The material below holds a span beginning at the line with "TŘEŠEŇ MODRÁ BAREVNÉ" and ending at the line with "total: 128.35 -> 132.00". Quote that span exactly, both ends included, and only that span.
────────
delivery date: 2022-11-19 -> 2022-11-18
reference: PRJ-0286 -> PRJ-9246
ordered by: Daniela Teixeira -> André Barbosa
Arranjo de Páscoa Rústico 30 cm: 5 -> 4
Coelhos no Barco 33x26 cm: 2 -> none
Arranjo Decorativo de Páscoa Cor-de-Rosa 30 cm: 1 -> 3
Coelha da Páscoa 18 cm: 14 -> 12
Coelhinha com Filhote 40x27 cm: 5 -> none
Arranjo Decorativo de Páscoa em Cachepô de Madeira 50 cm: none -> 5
────────
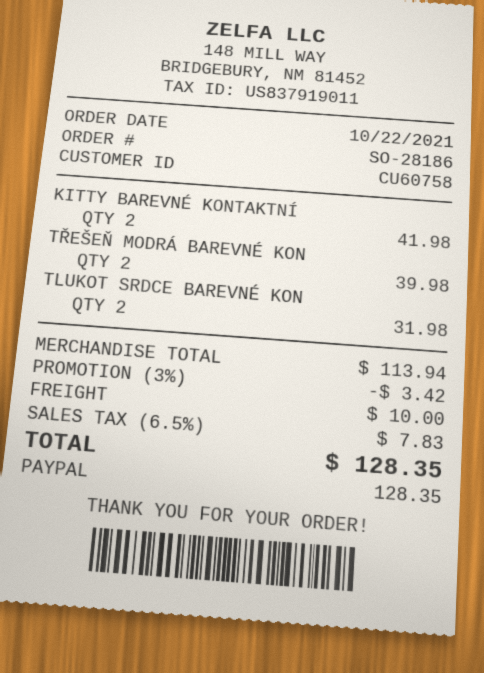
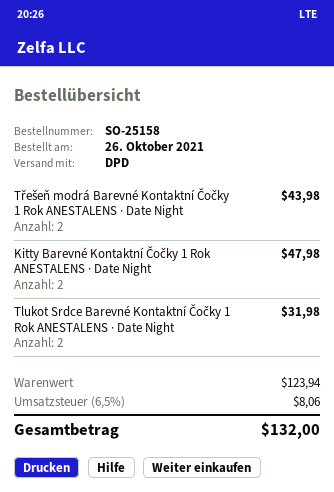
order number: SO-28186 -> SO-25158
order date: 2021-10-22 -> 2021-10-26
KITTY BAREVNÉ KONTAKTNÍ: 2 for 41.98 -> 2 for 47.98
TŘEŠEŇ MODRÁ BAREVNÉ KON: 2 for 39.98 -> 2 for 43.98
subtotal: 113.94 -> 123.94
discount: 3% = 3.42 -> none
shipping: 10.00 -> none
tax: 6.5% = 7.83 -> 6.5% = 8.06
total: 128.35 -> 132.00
────────
### TASK SOLUTION:
TŘEŠEŇ MODRÁ BAREVNÉ KON: 2 for 39.98 -> 2 for 43.98
subtotal: 113.94 -> 123.94
discount: 3% = 3.42 -> none
shipping: 10.00 -> none
tax: 6.5% = 7.83 -> 6.5% = 8.06
total: 128.35 -> 132.00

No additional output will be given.